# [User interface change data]
------------------------------------

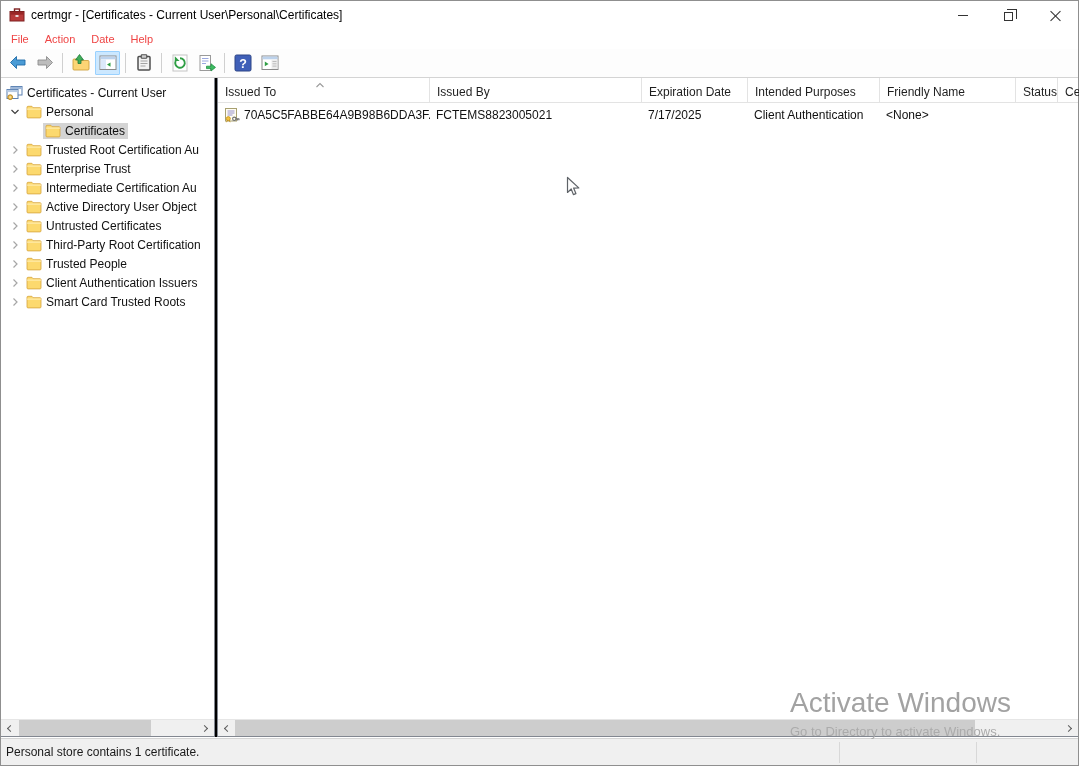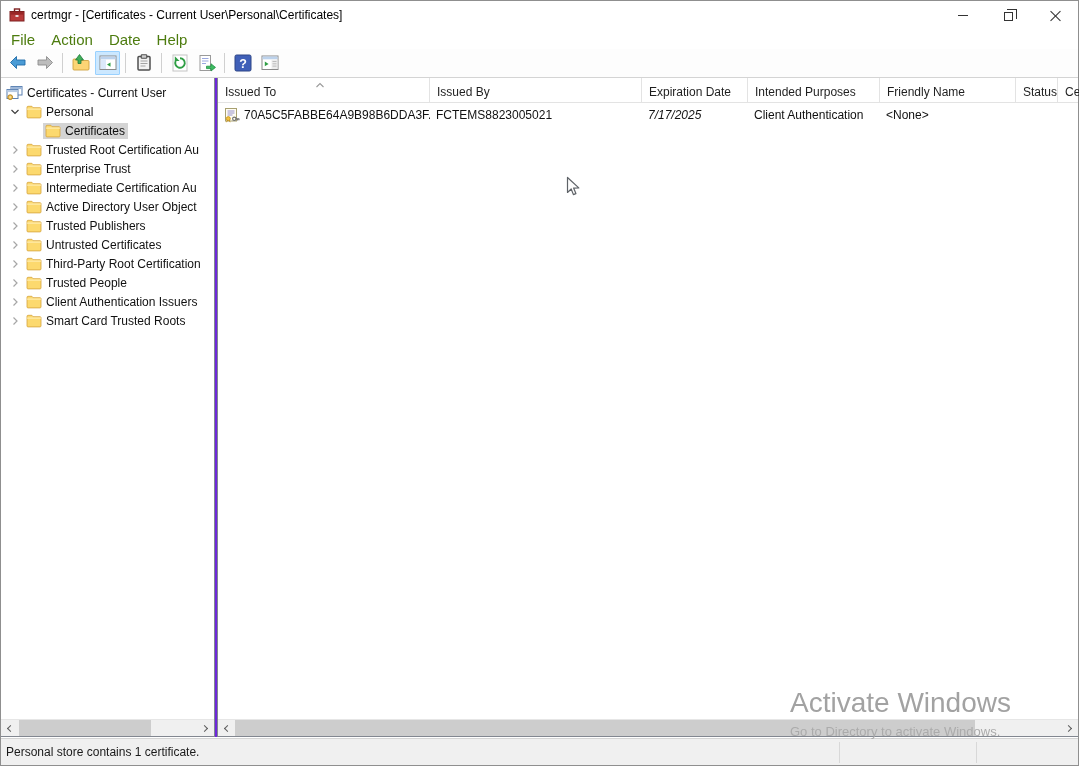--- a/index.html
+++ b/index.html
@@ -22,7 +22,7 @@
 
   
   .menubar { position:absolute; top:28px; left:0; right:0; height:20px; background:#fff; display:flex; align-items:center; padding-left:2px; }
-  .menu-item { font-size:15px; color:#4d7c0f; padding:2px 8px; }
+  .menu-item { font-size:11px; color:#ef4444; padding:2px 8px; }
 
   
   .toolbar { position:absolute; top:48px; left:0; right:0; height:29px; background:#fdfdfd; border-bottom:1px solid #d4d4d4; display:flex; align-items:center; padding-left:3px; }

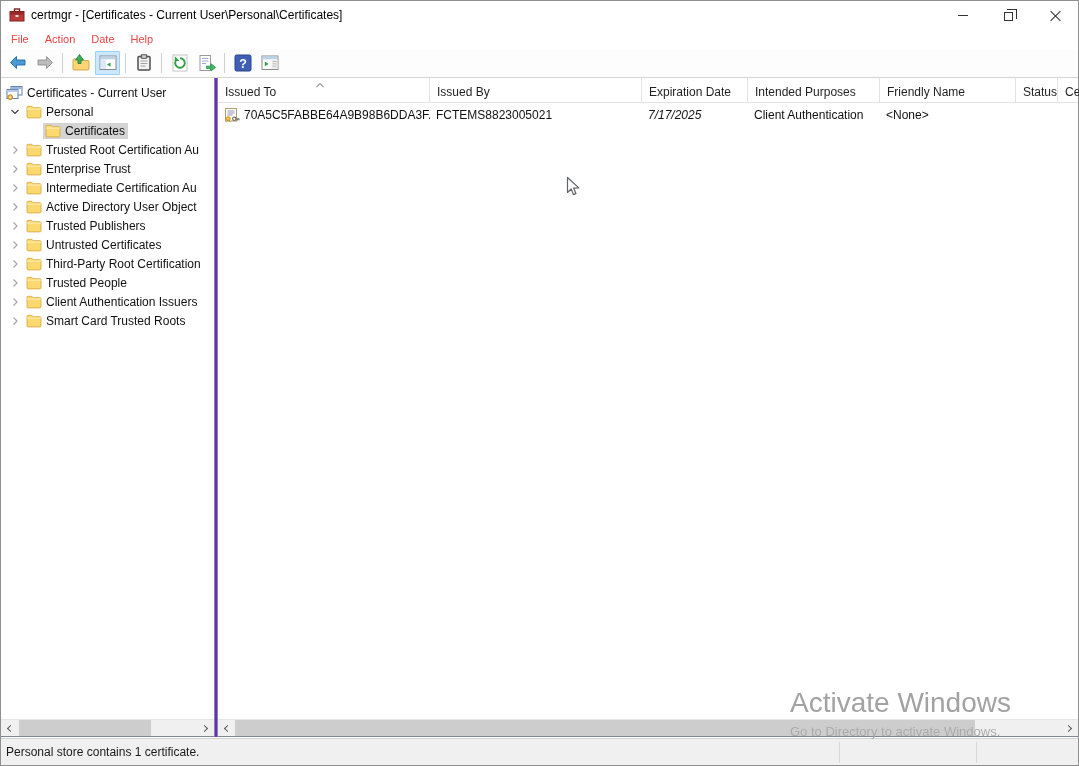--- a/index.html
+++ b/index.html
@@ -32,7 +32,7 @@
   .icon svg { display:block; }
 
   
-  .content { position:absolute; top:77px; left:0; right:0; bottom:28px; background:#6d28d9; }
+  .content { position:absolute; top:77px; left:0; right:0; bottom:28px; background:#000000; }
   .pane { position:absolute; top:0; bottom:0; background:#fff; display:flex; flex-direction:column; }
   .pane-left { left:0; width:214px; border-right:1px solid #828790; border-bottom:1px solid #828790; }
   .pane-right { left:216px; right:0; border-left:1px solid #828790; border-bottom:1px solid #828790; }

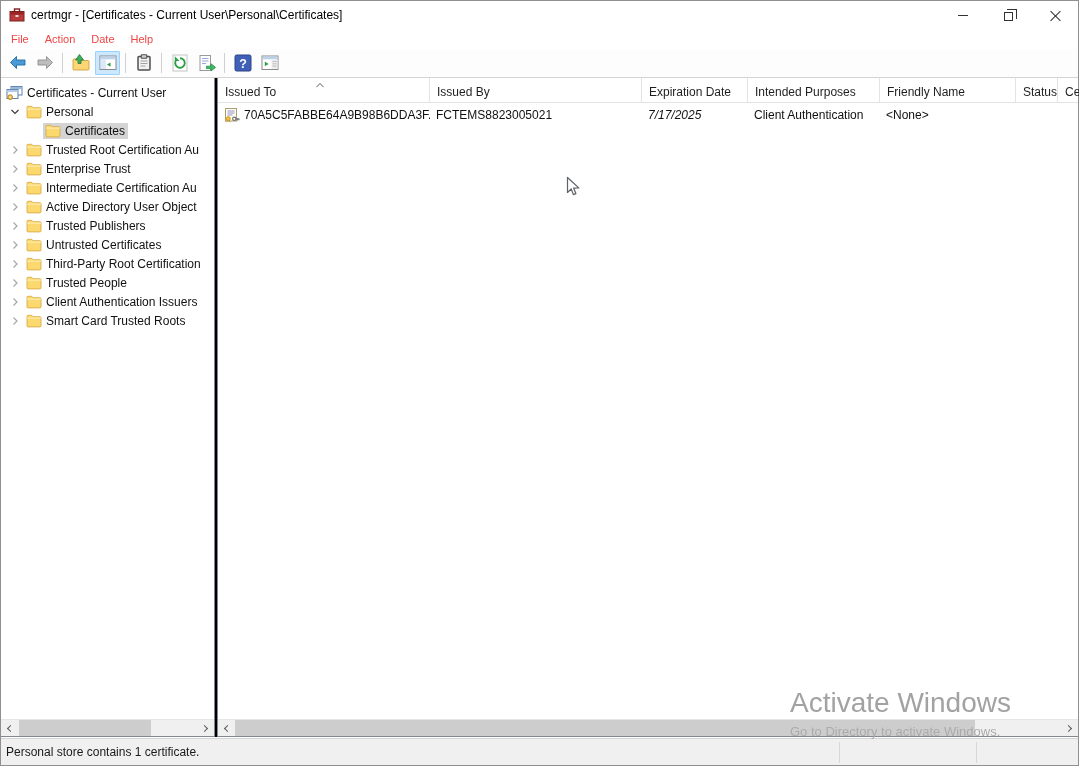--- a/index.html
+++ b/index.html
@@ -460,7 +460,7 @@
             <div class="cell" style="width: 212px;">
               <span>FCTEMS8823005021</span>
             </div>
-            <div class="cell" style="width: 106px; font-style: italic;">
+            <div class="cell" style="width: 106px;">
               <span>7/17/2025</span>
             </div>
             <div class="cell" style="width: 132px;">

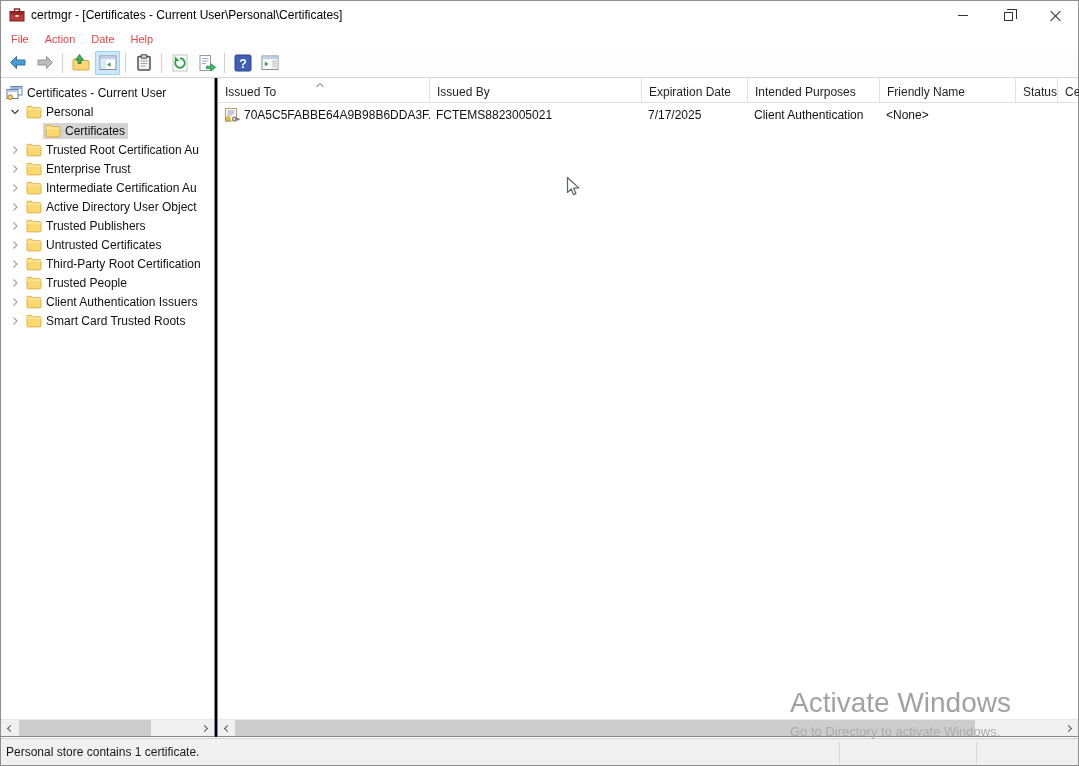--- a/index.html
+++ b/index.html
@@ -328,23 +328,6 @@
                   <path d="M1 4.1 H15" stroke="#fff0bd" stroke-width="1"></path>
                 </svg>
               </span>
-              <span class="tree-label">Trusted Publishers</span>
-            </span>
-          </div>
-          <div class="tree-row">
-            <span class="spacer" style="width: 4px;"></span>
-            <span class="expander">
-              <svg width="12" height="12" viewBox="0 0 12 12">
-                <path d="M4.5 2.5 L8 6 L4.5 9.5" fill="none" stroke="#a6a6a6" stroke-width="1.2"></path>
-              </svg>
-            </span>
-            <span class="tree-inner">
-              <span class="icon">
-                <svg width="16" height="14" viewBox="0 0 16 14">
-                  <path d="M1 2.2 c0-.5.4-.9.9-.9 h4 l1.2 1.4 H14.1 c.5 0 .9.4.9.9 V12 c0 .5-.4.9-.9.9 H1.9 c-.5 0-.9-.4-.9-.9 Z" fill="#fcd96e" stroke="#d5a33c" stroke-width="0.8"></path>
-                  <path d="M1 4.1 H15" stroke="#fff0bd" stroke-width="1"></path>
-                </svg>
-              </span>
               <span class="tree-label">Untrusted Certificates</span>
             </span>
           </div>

------------------------------------

# [Brief]
The answer must be a single number: how many lines in the records above contain the word "center".

# [Response]
2